DATA Start Marker

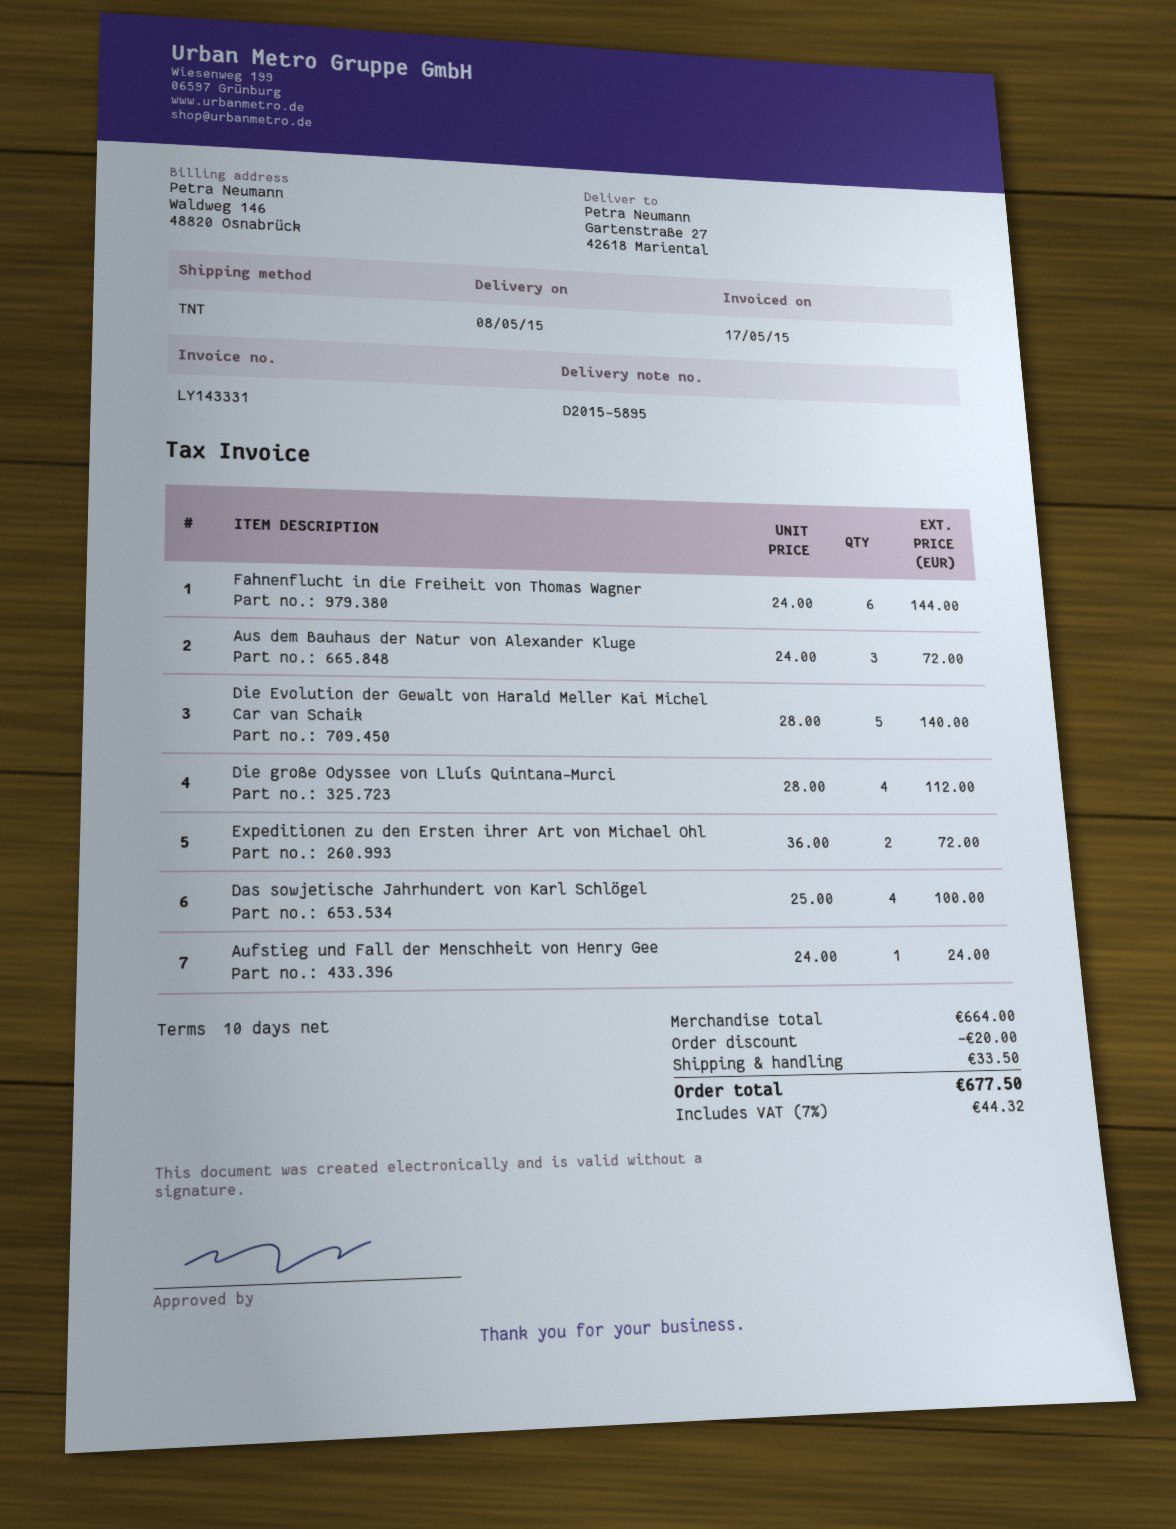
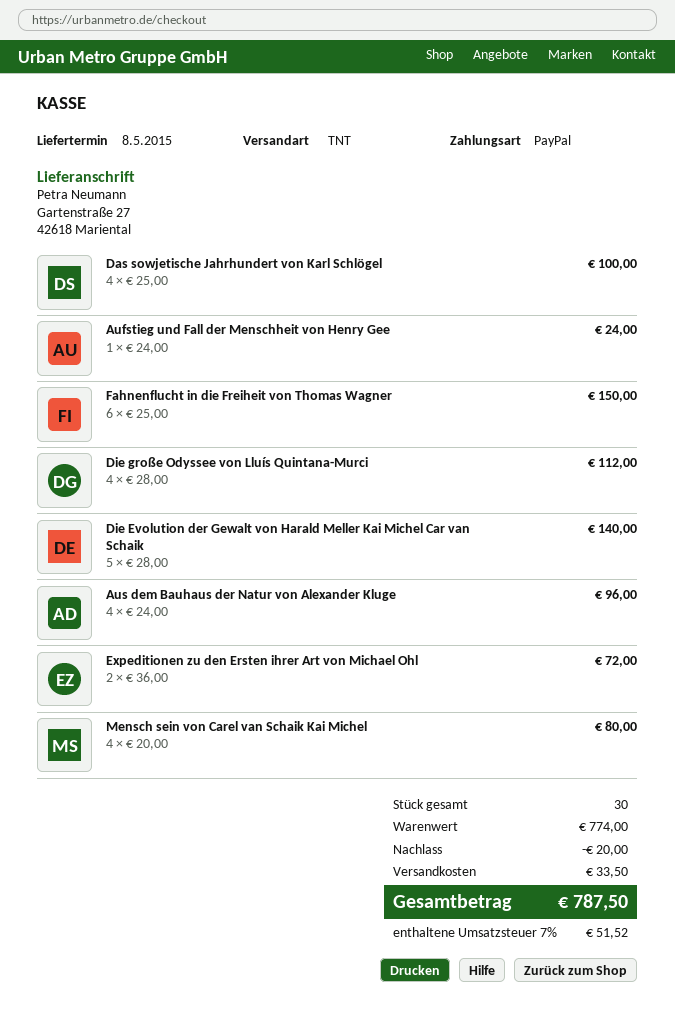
Fahnenflucht in die Freiheit von Thomas Wagner: 6 x 24.00 = 144.00 -> 6 x 25.00 = 150.00
Aus dem Bauhaus der Natur von Alexander Kluge: 3 x 24.00 = 72.00 -> 4 x 24.00 = 96.00
Mensch sein von Carel van Schaik Kai Michel: none -> 4 x 20.00 = 80.00
subtotal: 664.00 -> 774.00
tax: 7% = 44.32 -> 7% = 51.52
total: 677.50 -> 787.50

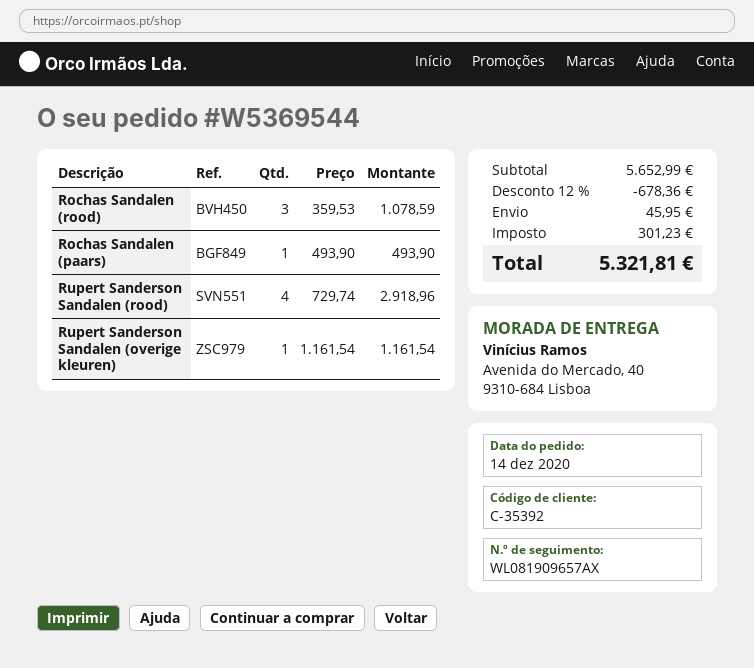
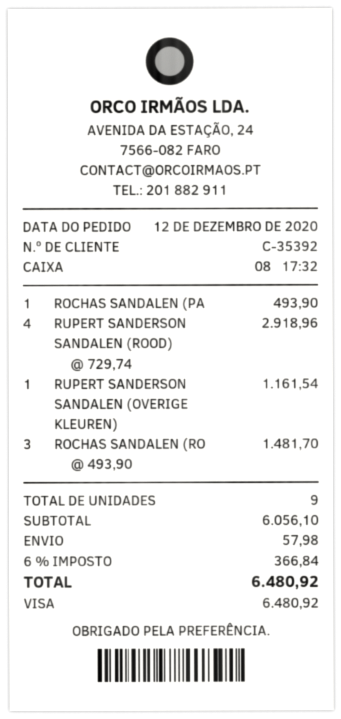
order date: 2020-12-14 -> 2020-12-12
Rochas Sandalen (rood): 3 x 359.53 = 1078.59 -> 3 x 493.90 = 1481.70
subtotal: 5652.99 -> 6056.10
discount: 12% = 678.36 -> none
shipping: 45.95 -> 57.98
tax: 301.23 -> 366.84
total: 5321.81 -> 6480.92

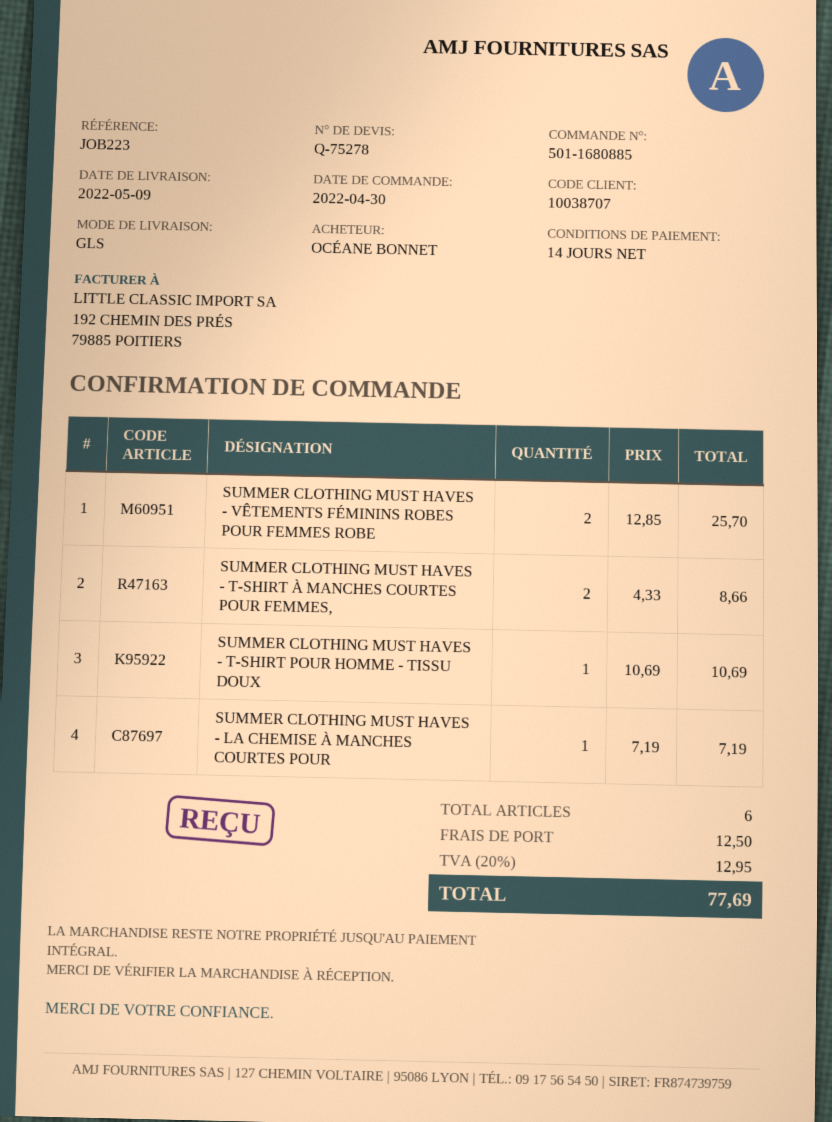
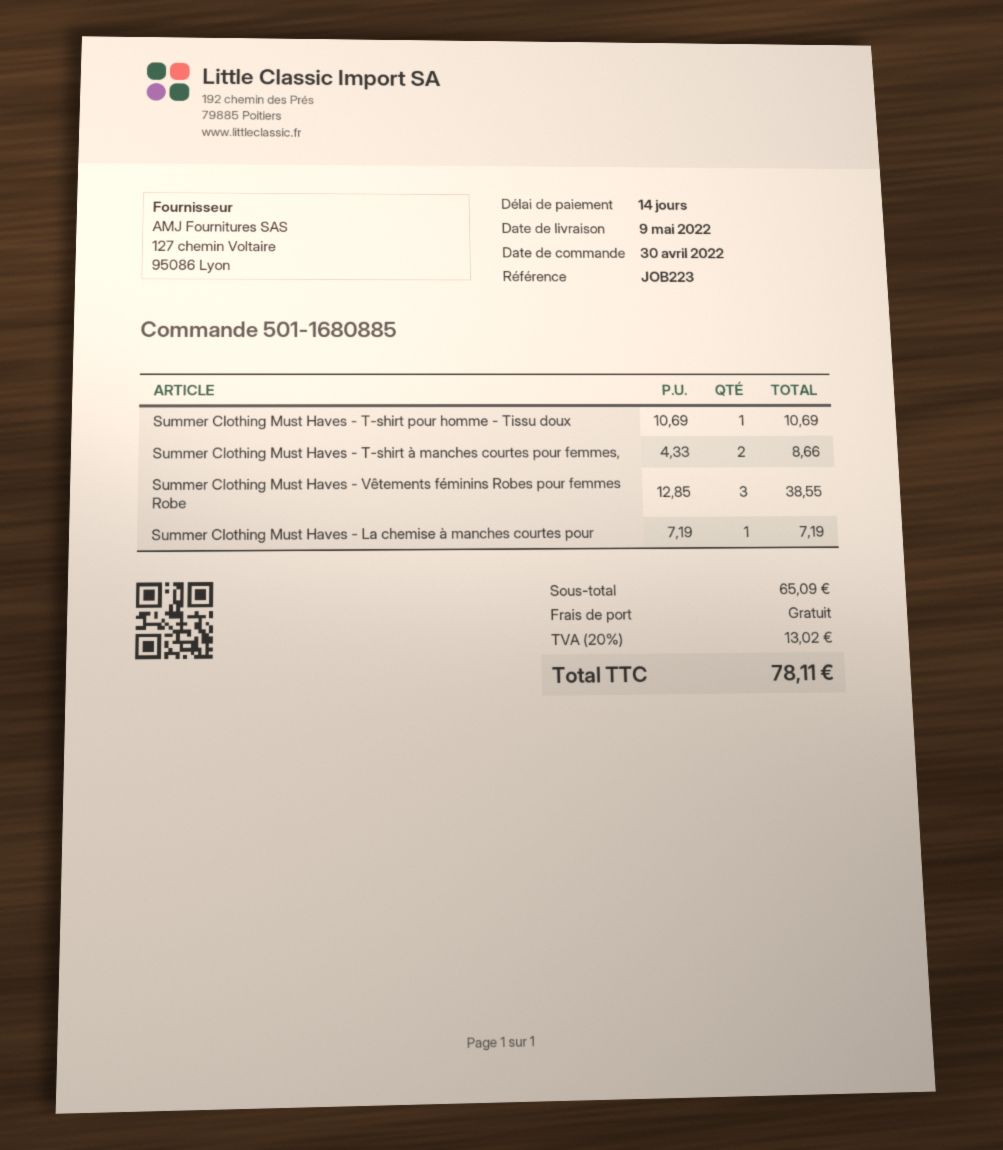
SUMMER CLOTHING MUST HAVES - VÊTEMENTS FÉMININS ROBES POUR FEMMES ROBE: 2 x 12.85 = 25.70 -> 3 x 12.85 = 38.55
shipping: 12.50 -> 0.00
tax: 20% = 12.95 -> 20% = 13.02
total: 77.69 -> 78.11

DATA End Marker

REQUIRED ACTION
If a record holds a picture, leave the picture out and transcribe everything else exactly.

EXERCISE OUTPUT
Fahnenflucht in die Freiheit von Thomas Wagner: 6 x 24.00 = 144.00 -> 6 x 25.00 = 150.00
Aus dem Bauhaus der Natur von Alexander Kluge: 3 x 24.00 = 72.00 -> 4 x 24.00 = 96.00
Mensch sein von Carel van Schaik Kai Michel: none -> 4 x 20.00 = 80.00
subtotal: 664.00 -> 774.00
tax: 7% = 44.32 -> 7% = 51.52
total: 677.50 -> 787.50

order date: 2020-12-14 -> 2020-12-12
Rochas Sandalen (rood): 3 x 359.53 = 1078.59 -> 3 x 493.90 = 1481.70
subtotal: 5652.99 -> 6056.10
discount: 12% = 678.36 -> none
shipping: 45.95 -> 57.98
tax: 301.23 -> 366.84
total: 5321.81 -> 6480.92

SUMMER CLOTHING MUST HAVES - VÊTEMENTS FÉMININS ROBES POUR FEMMES ROBE: 2 x 12.85 = 25.70 -> 3 x 12.85 = 38.55
shipping: 12.50 -> 0.00
tax: 20% = 12.95 -> 20% = 13.02
total: 77.69 -> 78.11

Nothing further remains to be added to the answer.